So in the next hour, when people returned to the village, there were ugly, black stains scrawled all over the well grounds, bits and pieces of claw or tooth littered around.

They went up to the temple, thanking her with bowls of food and gifts, and held festivals in her name. And news of the goddess spread wide and far, news of how Mount Hua was safe from demons, news of how people loved the Mother of Mount Hua, and defended her name, and gave back by helping others.

And people told her story.

"Sanseng Mu," a woman dressed always in mourning asked, "won't you come to see an old friend?"

(And people forgot she was once part of a pair.)

So Sanseng Mu left her hidden house in the village, and flew up to the temple on Mount Hua to see her. "Chang'e Xian?" she started, delighted. "It's so good to see you again!"

 

* * *

 

There were two verdicts.

_The people:_

Sanseng Mu is a goddess who loves and heals and lights up her Lotus Lantern to stop fires. How wonderful, how divine.

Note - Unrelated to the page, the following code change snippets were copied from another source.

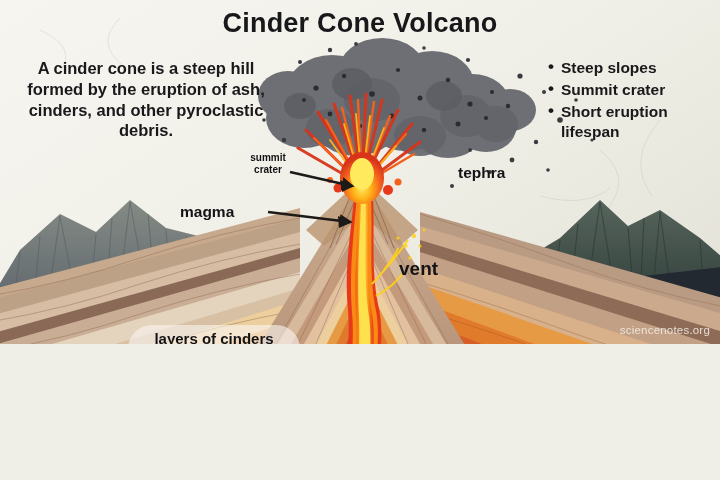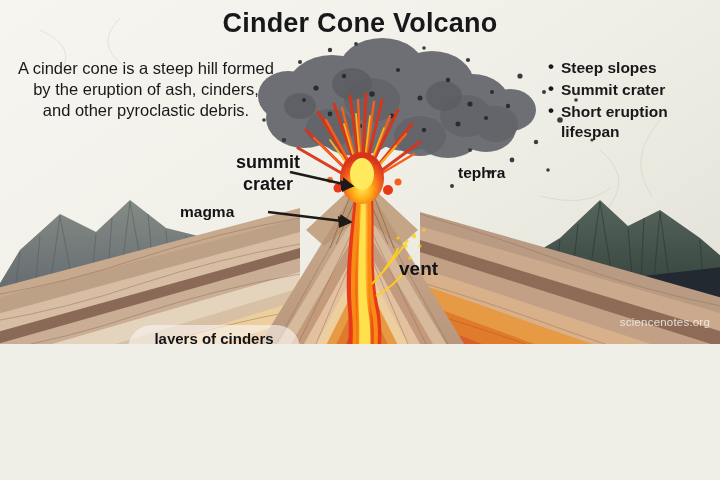"A cinder cone is a" .desc { font-weight: normal -> bold }
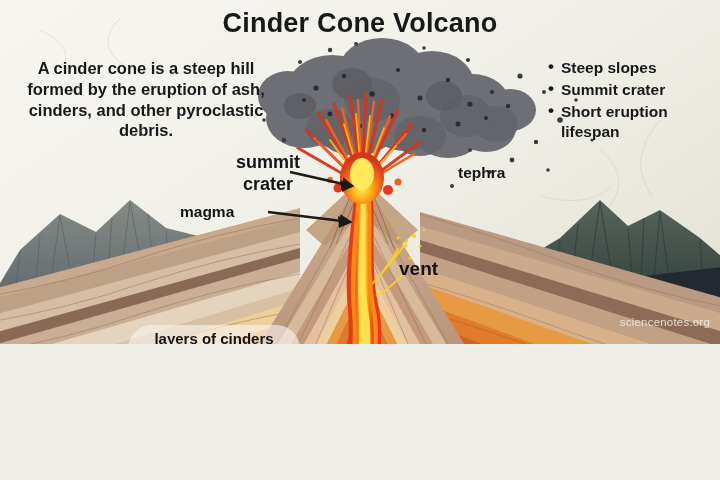"summit" #lbl-summit { font-size: 18px -> 10px }
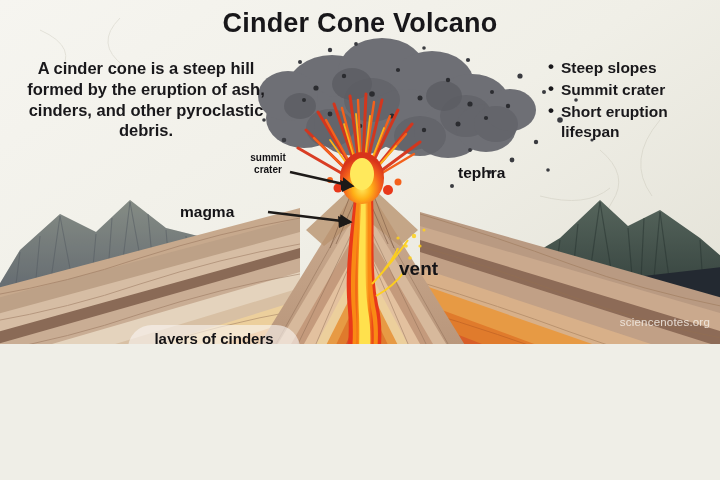"sciencenotes.org" .watermark { bottom: 16px -> 8px }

_The heavenly constabulary:_

Sanseng Mu is a fool, only half a god, who meddles too much with measly human affairs. They are mayflies. How stupid. How short-sighted.

 

* * *

 

There was also a third verdict.

_The nice old family that lived next door to a beautiful, tall spinster:_

"Hello, Miss Yang! We know you were having trouble growing those leeks in your garden — but look here, we overproduced this year and, well, you were so much help brewing that herb medicine for our Ol' Gran. We'll be happy to share our leeks! Husband, won't you fetch the nice lady some tea?"

 

* * *

 

The Sky crackled with thunder and lightning, bringing down days of torrential rain. Clouds rolled like angry crashing waves, an inverted sea that was swelling up to surge past its dam. Even humans could tell Heaven was in complete and utter uproar.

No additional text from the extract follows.